The unraveling of native fish is more apparent with spring Chinook and summer steelhead than any other fish swimming in the Northwest. Anglers understand that these fish are not the same as their fall and winter counterparts because of the distances they travel and the habitats they seek. So do chefs and gourmets, who value the rich flavor of fattier flesh. Indigenous cultures revere this diversity, which once sustained their communities throughout the year. Commercial fishers rely on these stocks for the same reason, which provide them with fish to catch throughout the year and fetch higher prices at market.

Unfortunately, the existing management paradigm isn’t protecting the diversity of anadromous fish. When you look at the big picture, spring Chinook and summer steelhead have been extirpated or are in significant decline. Fall Chinook and winter steelhead, on the other hand, are extant and doing relatively better. But the recovery and protection of native fish depends on the conservation of diverse life histories.

Despite vastly different ecological needs and niches, fishery managers have grouped subspecies, life histories, and species into conservation units. Spring Chinook are considered separately from fall Chinook, existing in their own Evolutionary Significant Unit, or ESU. Winter and summer steelhead, however, are lumped together into a single Dependent Population Segment, or DPS. Spring Chinook, where they live in relatively small, sensitive populations, and summer steelhead life histories don’t receive special conservation protections because they are thought to be closely related to fall and spring run fish.

Until recently, research tacitly supported this paradigm by suggesting that spring and summer life histories arose in multiple populations across their range and could be re-evolved if they were lost. New genetic research coming out of the University of California-Davis shows something different. Contrasting the previous paradigm, the research shows that summer steelhead and spring chinook evolved only once from their winter and fall counterparts.

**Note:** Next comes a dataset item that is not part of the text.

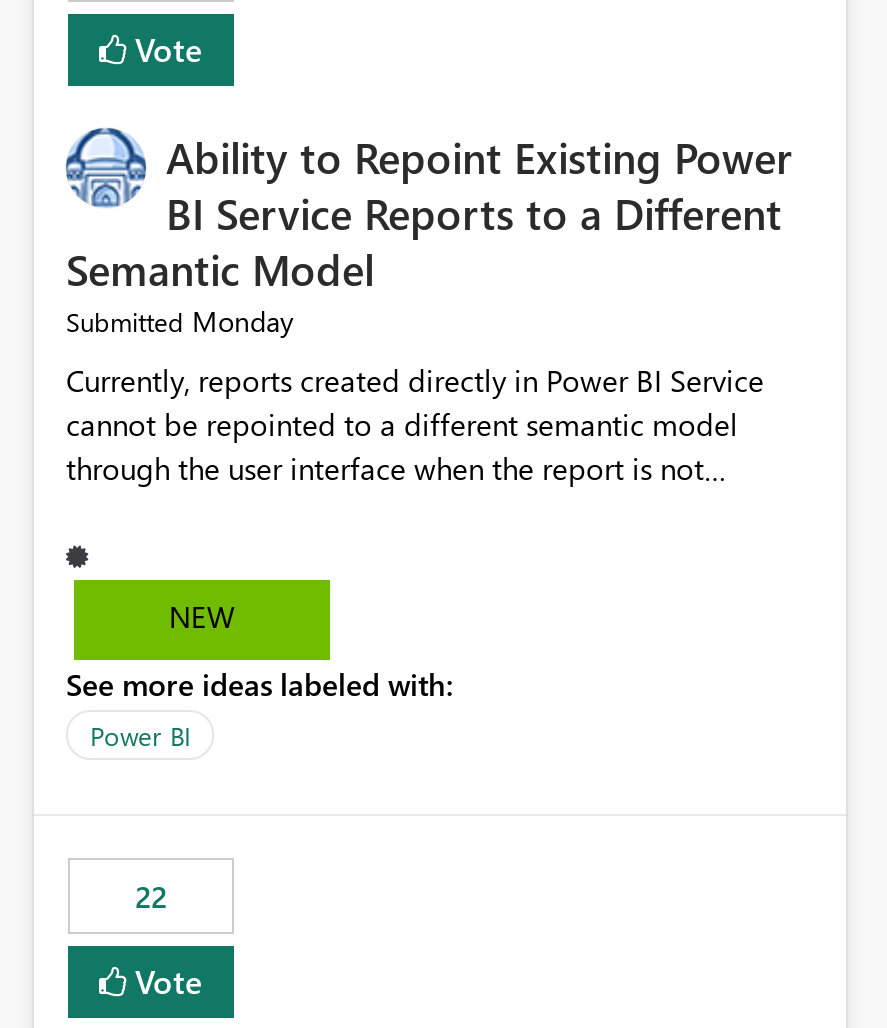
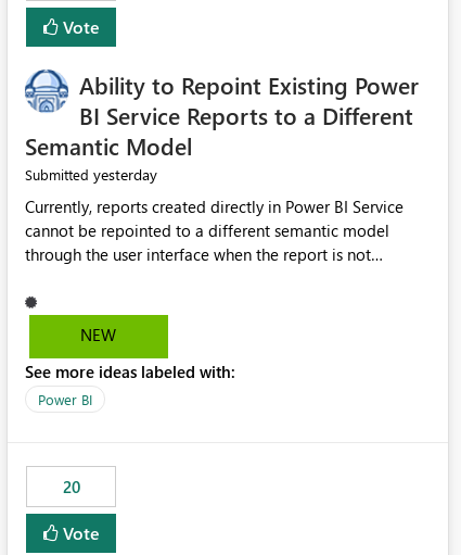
[66,303,294,341] Submitted Monday -> [25,164,157,185] Submitted yesterday
[135,877,167,917] 22 -> [62,476,80,498] 20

In both species, the early-migration life history is caused by a mutation in a single gene, GREB1L. Samples for steelhead were taken from five watersheds in Oregon and California, including summer steelhead from the Umpqua, Eel, and Siletz rivers, and winter steelhead from the New and Scott rivers. Using newly developed genetic sequencing tools, the researchers analyzed more than 600,000 points in the steelhead genome.

The research findings present evidence that the mutation to GREB1L that gave rise to spring Chinook and summer steelhead evolved once in the past 15 million years. If lost, it would be unlikely to occur again.